Важным фактом является то, что у катастрофы в ВСДД есть специфическая географическая локация: это территория современного Израиля. И это придает факту деления на тех, кто обладает человеческой субъективностью, и тех, кто ею не обладает, дополнительную нагрузку: кто же на самом деле оказывается в роли Другого в этом романе? Похоже, тот, чье отсутствие бросается в глаза любому, кто хотя бы поверхностно знаком с историей палестино-израильского конфликта: в романе нет палестинцев. В романе представлены герои разных культурных, социальных и этнических бэкграундов. В одном герое угадывается суданский беженец. Но нет ни одного говорящего на арабском языке персонажа или персонажа, идентифицирующего себя как «палестинца» или «араба» (при этом важно помнить, что палестинцы/арабы – неотъемлемая часть израильского общества: среди них врачи, медсестры и медбратья, таксисты, водители автобусов, художники, строители, юристы, учителя, аптекари и т. д.). В романе, в котором главной проблемой оказывается приобретение речи Другим, палестинская речь отсутствует, как отсутствует и тот, кто мог бы быть ее носителем.

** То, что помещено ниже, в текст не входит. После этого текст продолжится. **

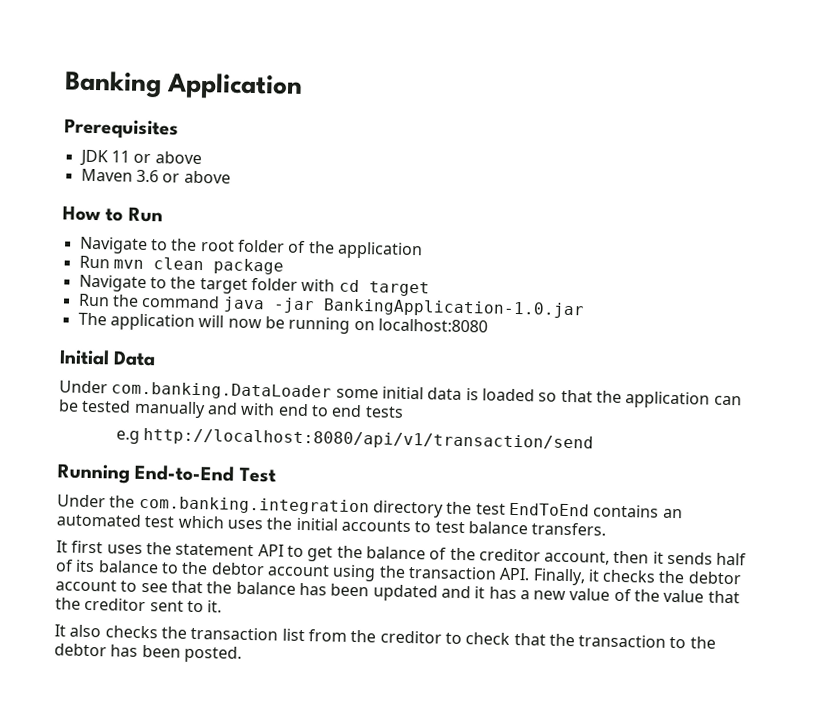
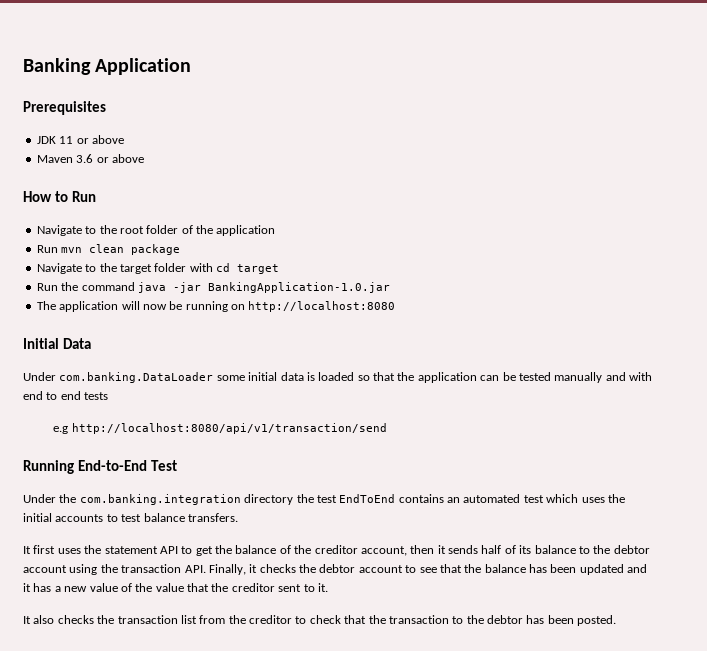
[377,318,488,333] localhost:8080 -> [248,301,396,312] http://localhost:8080

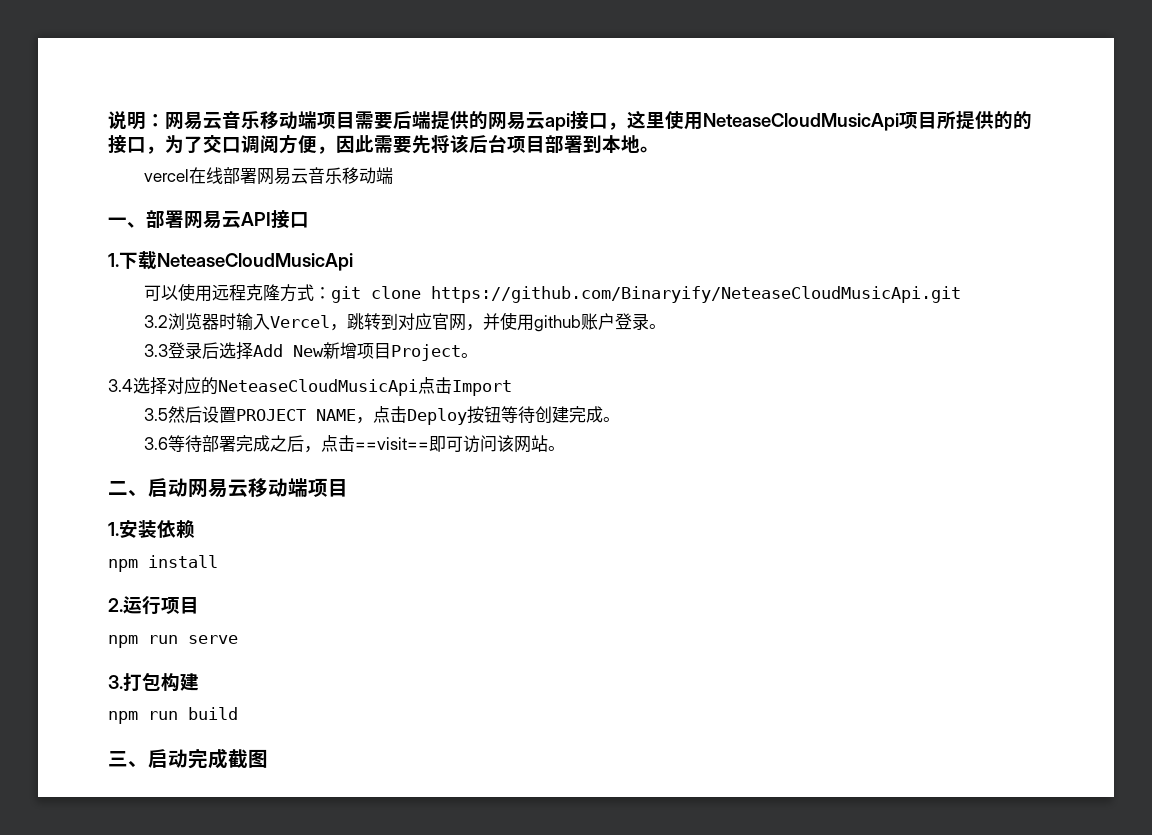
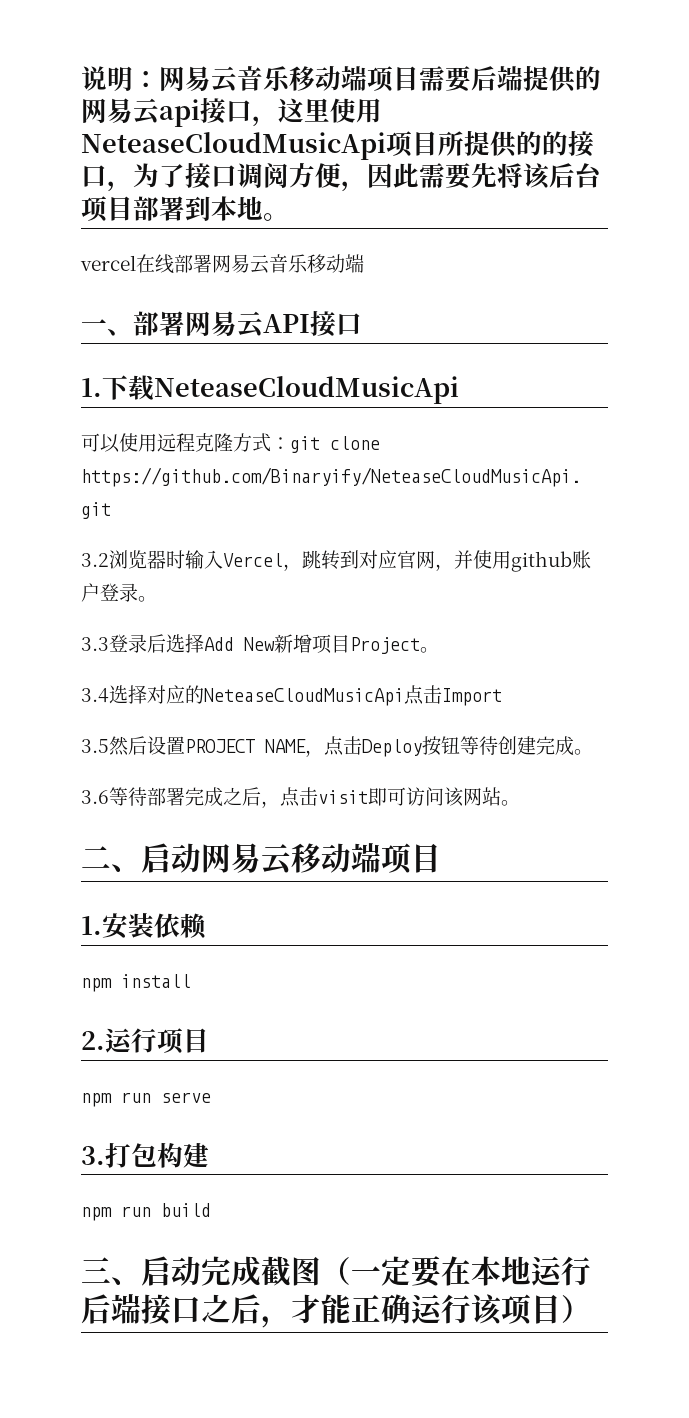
[203,135,222,153] 交 -> [185,163,211,189] 接
[354,437,429,450] ==visit== -> [318,790,368,804] visit
(268, 758) none -> [321,1256,591,1288] [81,1294,591,1328] （一定要在本地运行后端接口之后，才能正确运行该项目）

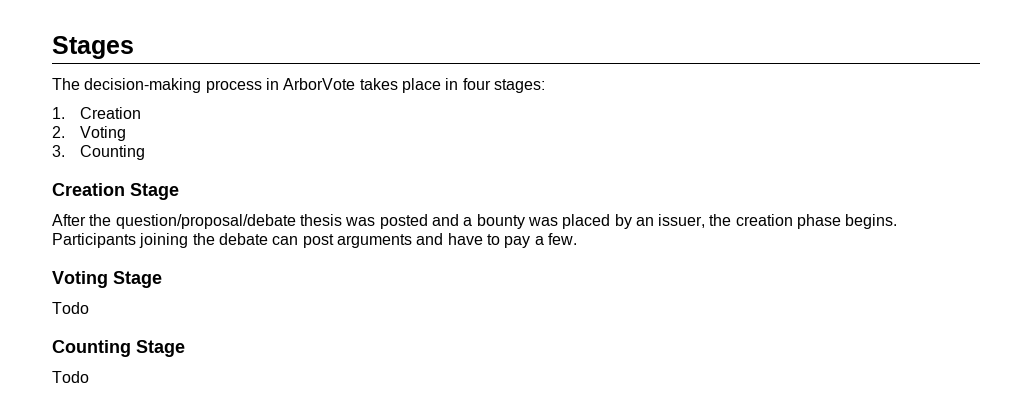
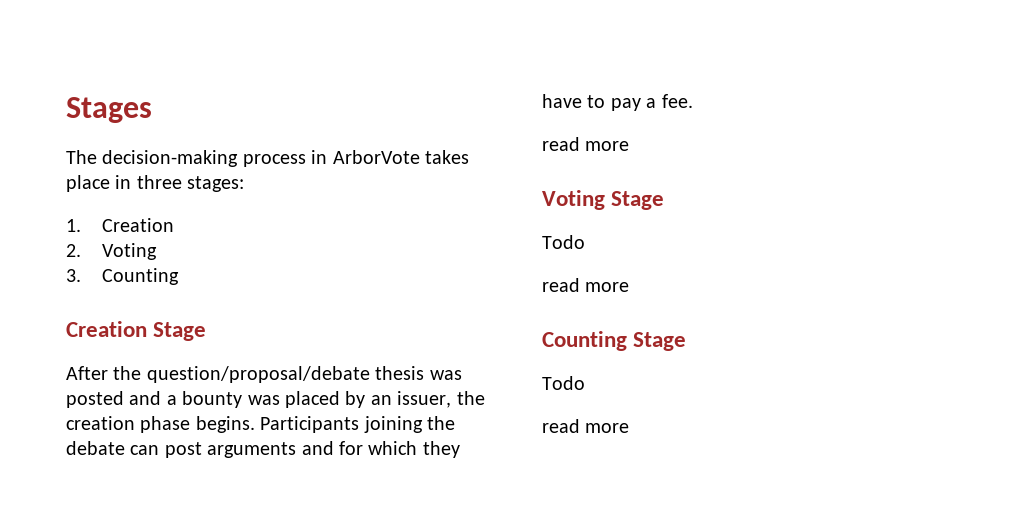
[462,78,491,90] four -> [136,175,182,189] three
(444, 239) none -> [339,441,460,458] for which they
[547,233,577,245] few. -> [661,94,693,108] [542,137,630,151] fee. // read more
(89, 308) none -> [542,278,630,292] // read more
(89, 377) none -> [542,419,630,433] // read more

Единственным напоминанием о существовании палестинцев/арабов служат надписи/граффити на арабском. Примечательно, что, читая эти надписи, складывается ощущение гомогенности арабского субъекта: « мы тоже умеем говорить», « мы лежим по команде “сидеть”», « назовем это дезинсекцией», «живая собака лучше мертвых нас » (курсив наш). Таким образом описывается некая гомогенная группа, которая постоянно произносит «мы», «нас». Настоящий Другой так, конечно, не говорит, потому что нет никакого гомогенного Другого. Это следствие колониального и империального дискурса, не различающего «просветы», «бреши» и «зазоры» в якобы бесструктурном, однородном и полом Другом. Кто оставляет эти надписи? Кто скрывается под этими «мы» и «нас»? Явно, что не сложно устроенное общество, в котором часть идентифицирует себя как «палестинцы», а часть как «арабы»; общество, в котором есть не только мужчины, но и женщины, дети и старики; общество, внутри которого существует своя иерархия власти и в котором есть свои меньшинства (женщины, ЛГБТК); общество, в котором нет единой религии и этничности (есть арабы-мусульмане, арабы-христиане, друзы, бедуины, феллахи, светские палестинцы или арабы и др.), а вместо единого языка – диалекты; общество, в котором люди имеют неодинаковый доход и гражданский статус (есть обладатели синего паспорта – граждане Израиля, а есть беженцы; есть те, кто не обладает никакими правами, а есть те, кто обладает полуправами)… Полный охват того, какое это на самом деле общество, потребует отдельной диссертации. «Мы» в ВСДД – это очень плохо замаскированное «они» правонационалистского дискурса (вспомним печально знаменитое высказывание Голды Меир « они любят убивать наших детей больше, чем любят своих детей», а также другие высказывания, существующие в публичном дискурсе современного Израиля « они не понимают мирного языка», « они – террористы» и т. д.).